"We have to ask ourselves what to do with hacked data"

In recent years, there have been several incidents of hacked databases, and the hackers published the stolen data on the internet. Are scientists allowed to use such data for their research? ETH Zurich bioethicists Marcello Ienca and Professor Effy Vayena have addressed this question in a paper published in the journal Nature Machine Intelligence. ETH News spoke with Ienca.
Biotethicist Marcello Ienca. (Photograph: private)

ETH News: Are scientists allowed to analyse hacked data published on the Internet, from a purely legal point of view?
Marcello Ienca: The short answer is yes – at least if the scientists themselves are not responsible for the hacking, because hacking itself is a felony. However, if anonymous hackers upload data on a public repository, it is public data. The answer is less clear when scientists aim to download this data onto their own computers. In some jurisdictions, this could be construed as possession of stolen property. However, I am not aware of any case where scientists have been charged for this.

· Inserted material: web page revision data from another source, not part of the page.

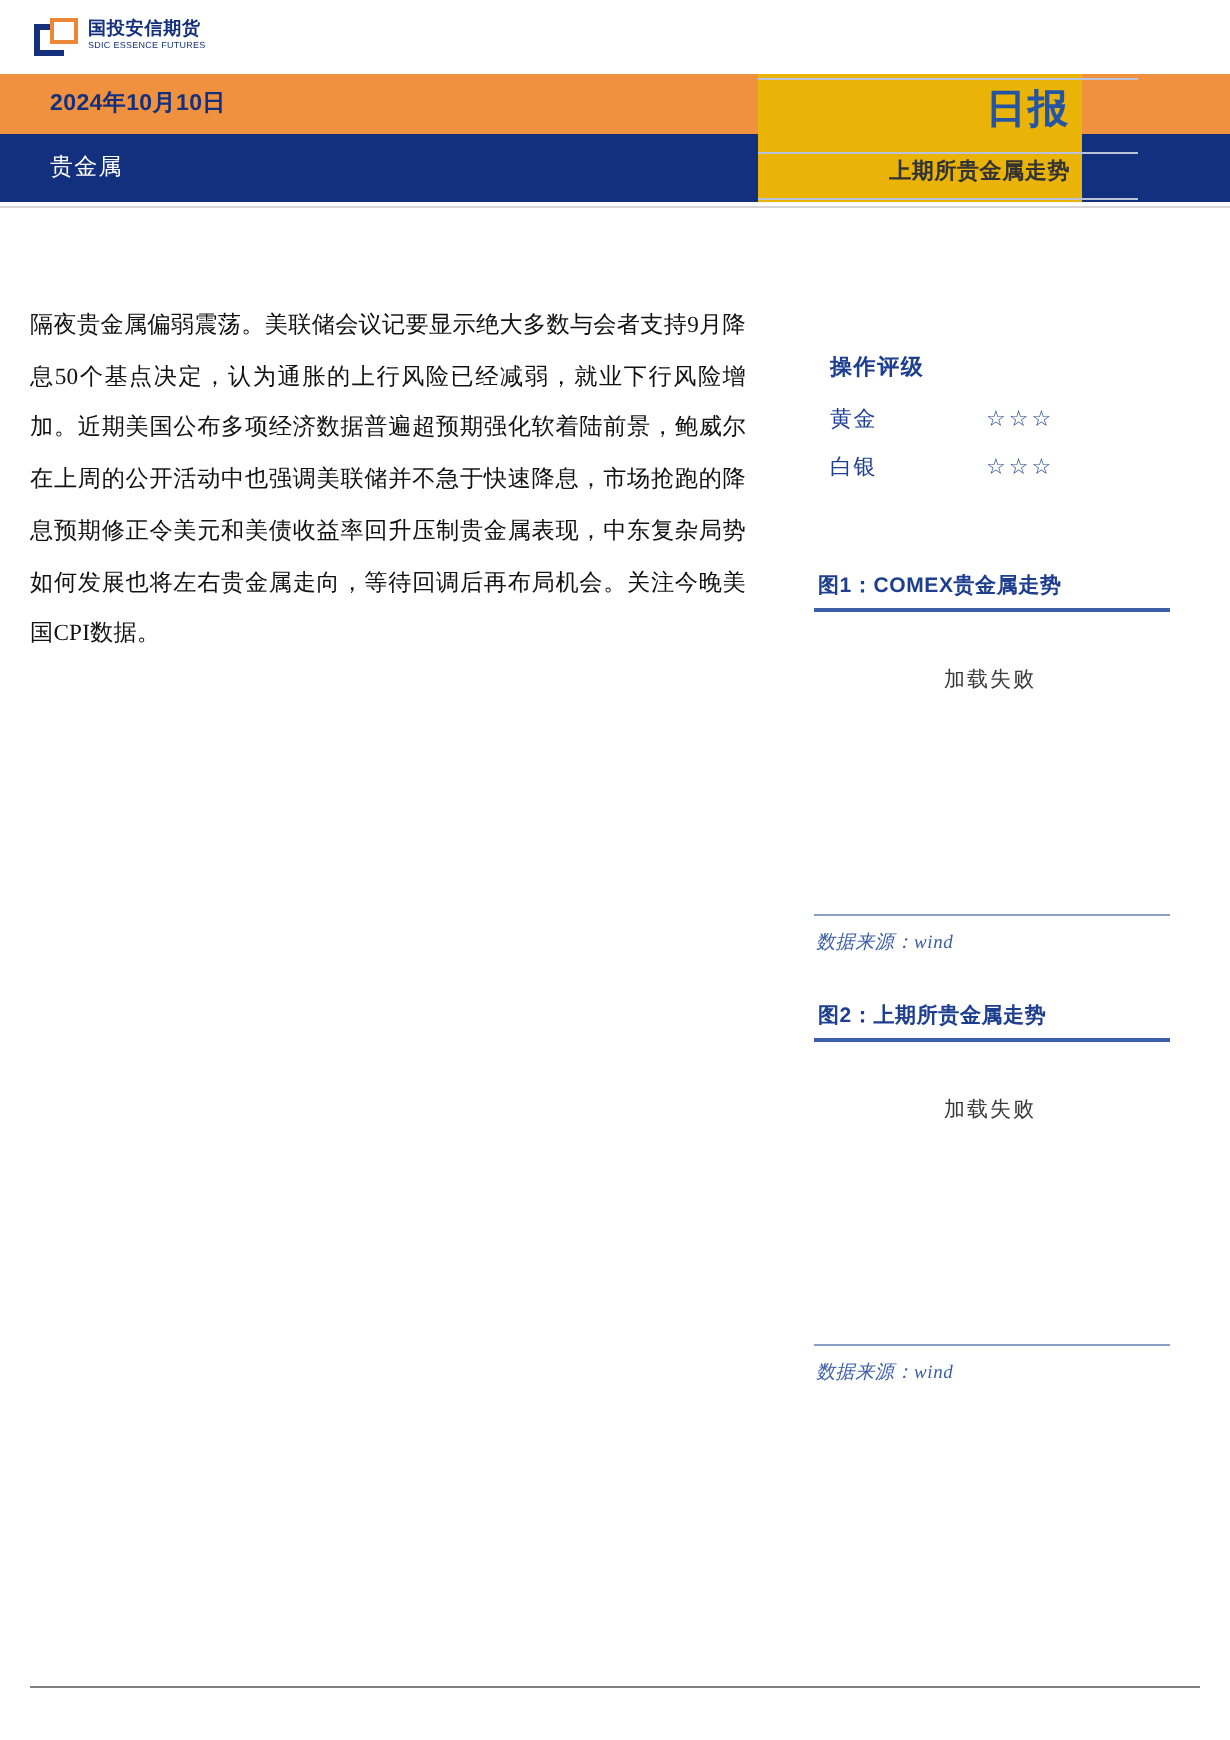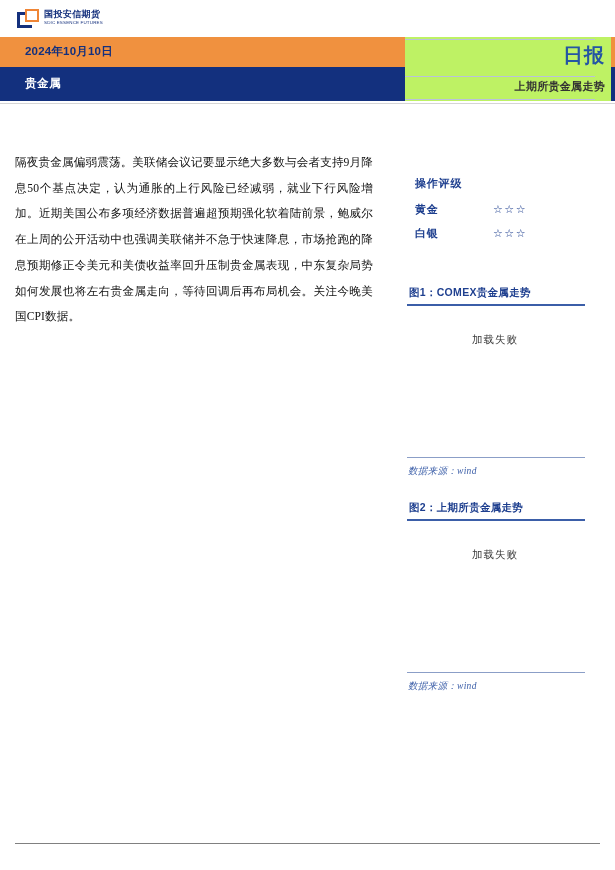--- a/index.html
+++ b/index.html
@@ -131,11 +131,11 @@
   
   .header-right {
     position: absolute;
-    left: 405px;
+    left: 379px;
     top: 37px;
-    width: 206px;
+    width: 162px;
     height: 64px;
-    background: #bef264;
+    background: #eab308;
     box-sizing: border-box;
   }
   .hr-rule-top {

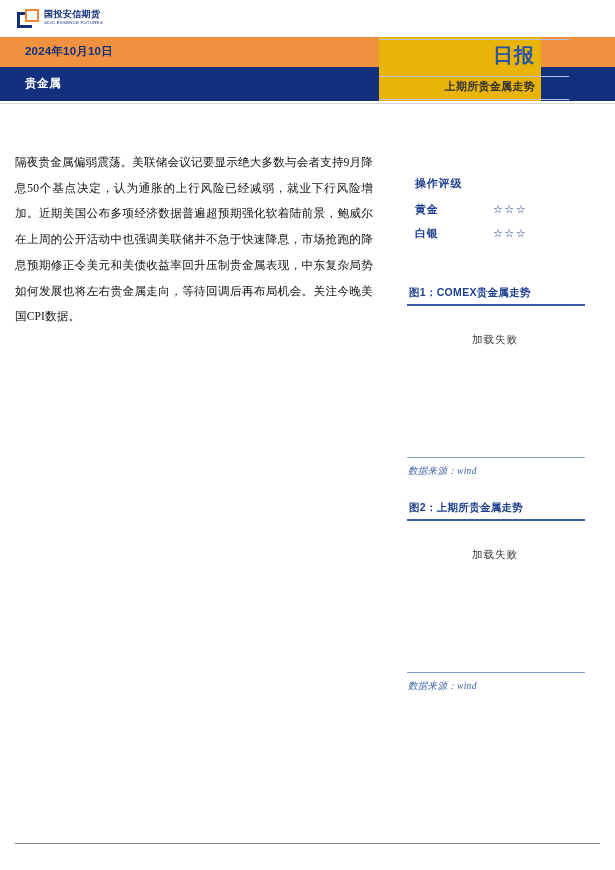--- a/index.html
+++ b/index.html
@@ -123,7 +123,7 @@
     top: 76px;
     font-family: "Liberation Sans", sans-serif;
     font-size: 11.5px;
-    font-weight: bold;
+    font-weight: normal;
     color: #ffffff;
     letter-spacing: 0.6px;
   }

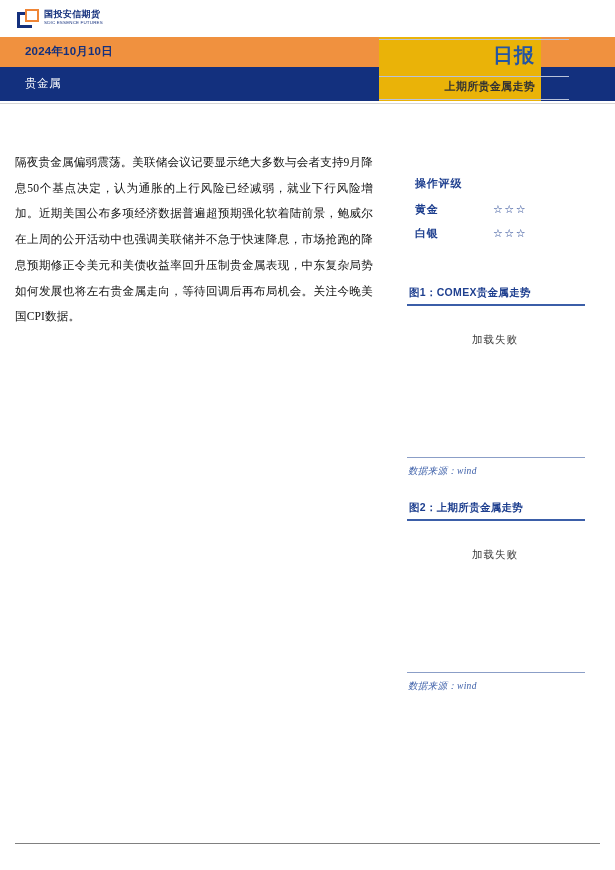--- a/index.html
+++ b/index.html
@@ -247,7 +247,7 @@
   .rating-name {
     font-family: "Liberation Sans", sans-serif;
     font-size: 11px;
-    font-weight: bold;
+    font-weight: normal;
     color: #1e3f8f;
     letter-spacing: 0.8px;
     width: 78px;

And from an ethical perspective? Are scientists allowed to do everything that is legally permitted, i.e. also analyse data that was originally stolen from someone?
No, because science is not an activity like any other, but a cultural practice that is entitled to high standards of integrity. We scientists have a social responsibility that we must live up to. Therefore, the mere prospect of new knowledge is not enough to conduct a study. Science must be practised carefully and responsibly.

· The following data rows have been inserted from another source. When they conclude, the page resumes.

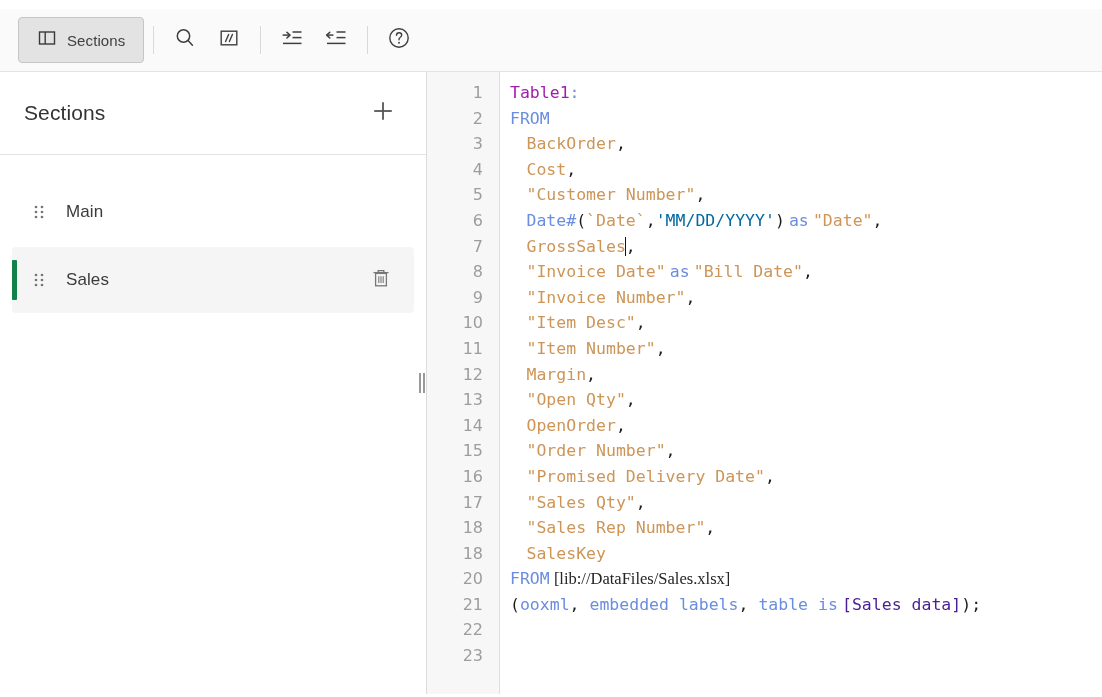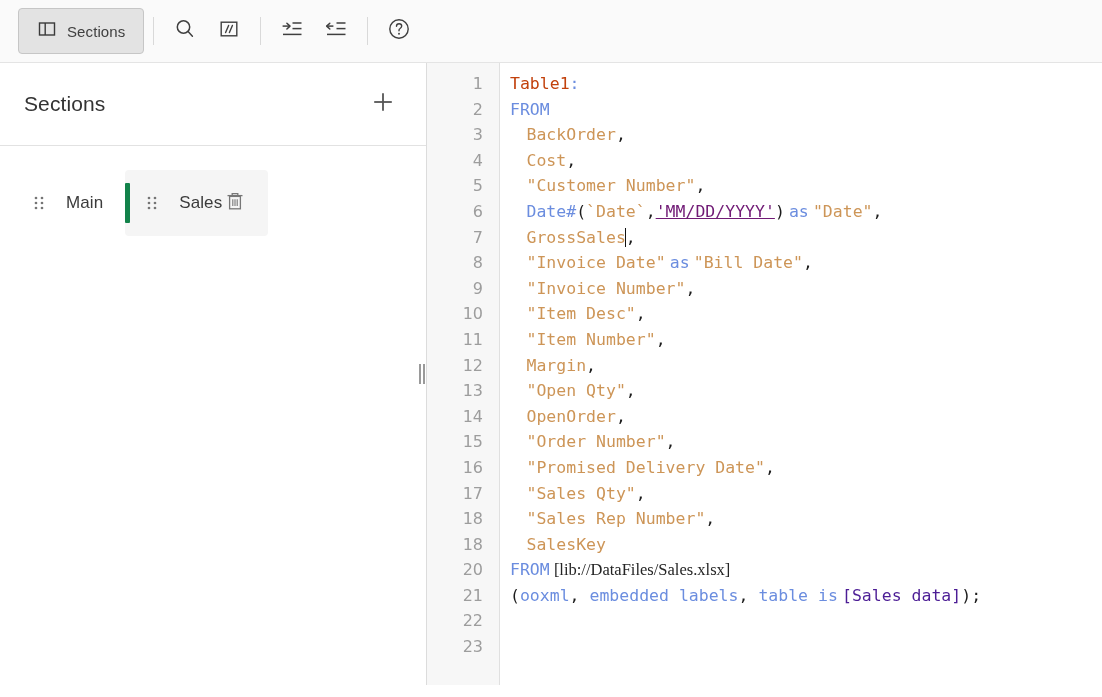--- a/index.html
+++ b/index.html
@@ -21,6 +21,7 @@
     display: flex;
     flex-direction: column;
     position: relative;
+    margin-top: 9px;
   }
 
   

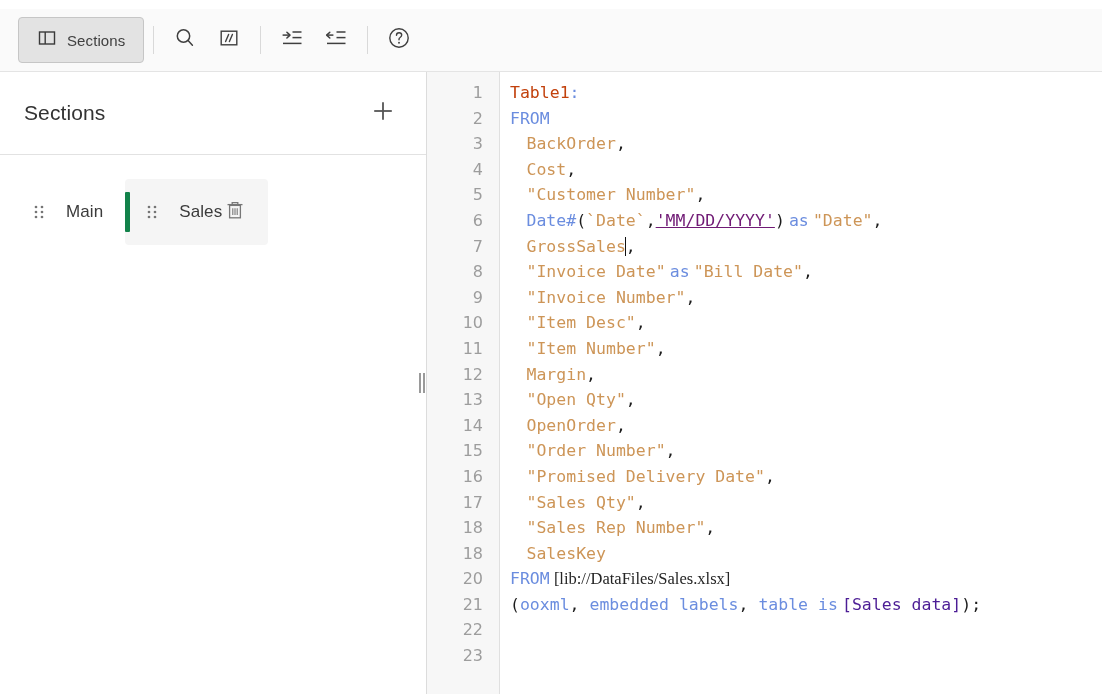--- a/index.html
+++ b/index.html
@@ -239,7 +239,7 @@
   }
 
   
-  .t-table   { color: #c2410c; }
+  .t-table   { color: #a21caf; }
   .t-kw      { color: #6b8ddf; }
   .t-field   { color: #cd9557; }
   .t-str     { color: #701a75; text-decoration: underline; }

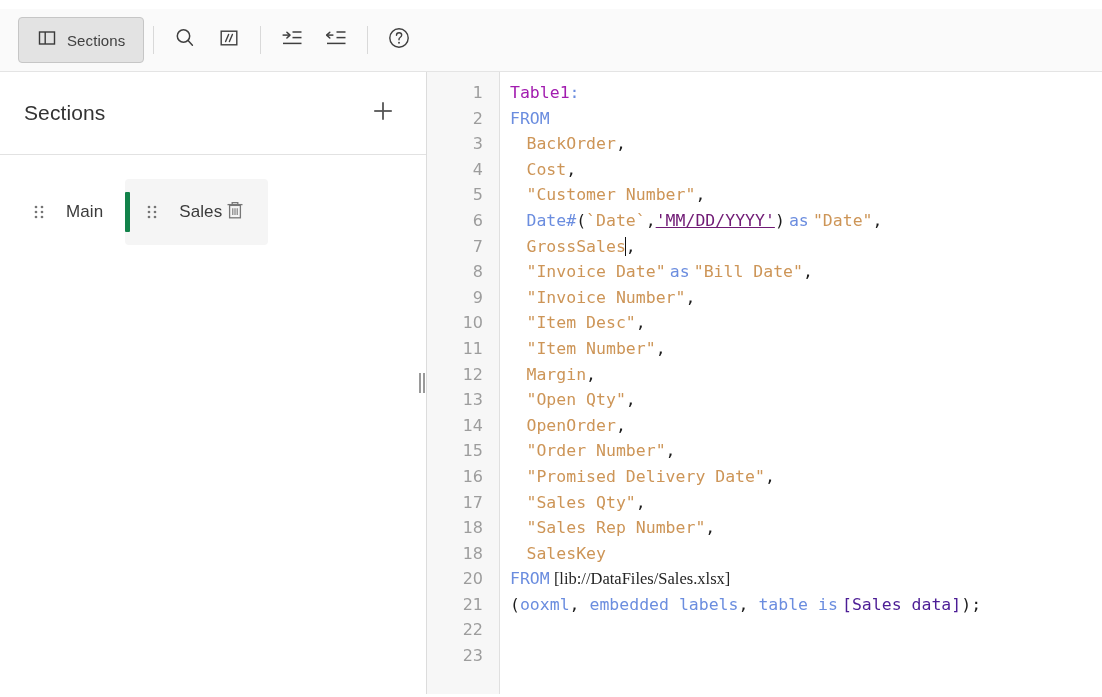--- a/index.html
+++ b/index.html
@@ -120,7 +120,7 @@
   .section-list {
     padding: 24px 12px 0 12px;
     display: flex;
-    flex-direction: row;
+    flex-direction: column;
     gap: 2px;
     box-sizing: border-box;
   }

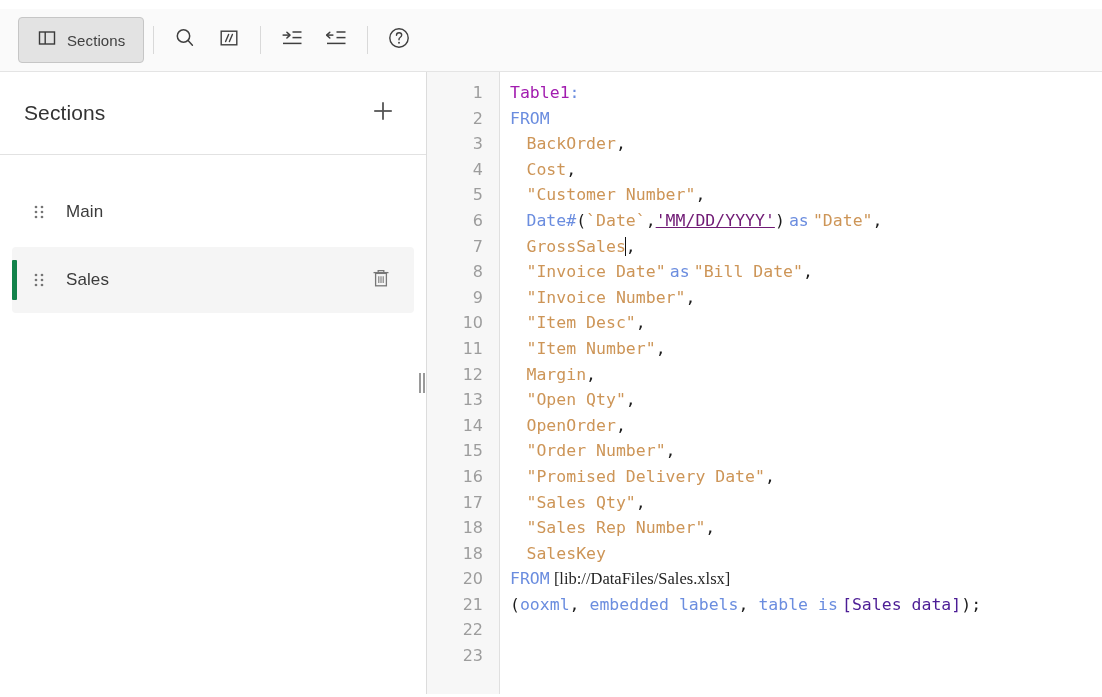--- a/index.html
+++ b/index.html
@@ -242,7 +242,7 @@
   .t-table   { color: #a21caf; }
   .t-kw      { color: #6b8ddf; }
   .t-field   { color: #cd9557; }
-  .t-str     { color: #701a75; text-decoration: underline; }
+  .t-str     { color: #0369a1; }
   .t-punct   { color: #1c1c1c; }
   .t-plain   { color: #242424; font-family: Liberation Serif, serif; }
   .t-bracket { color: #4c1d95; }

In your work, you give some examples of analyses of hacked data: Detailed data from users of the dating platform Ashley Madison, and Afghanistan and Iraq war documents from the US military. Researchers have analysed this data in recent years. Was this ethical?
In some cases it may have been justifiable, in others less so. In our study, Effy Vayena and I make the point that scientific research with hacked data is always morally problematic. However, in very specific circumstances and under very specific conditions, such analysis might be ethically acceptable. In our study we mention six conditions:

  • The data source and the background of the data collection must be made transparent. This should also prevent other scientists from feeling impelled to steal data themselves.
  • Privacy and data protection must be respected. Scientists must anonymise the data, even if personal data is publicly accessible as part of a hack.
  • The research project must not put any data subject at greater risk than they may already be as a result of the hacking.
  • The research project must have a high scientific and social benefit.
  • The research goal can only be achieved by using the hacked data and not otherwise.
  • And finally: Every research project that uses hacked data should have to be approved by an ethics committee.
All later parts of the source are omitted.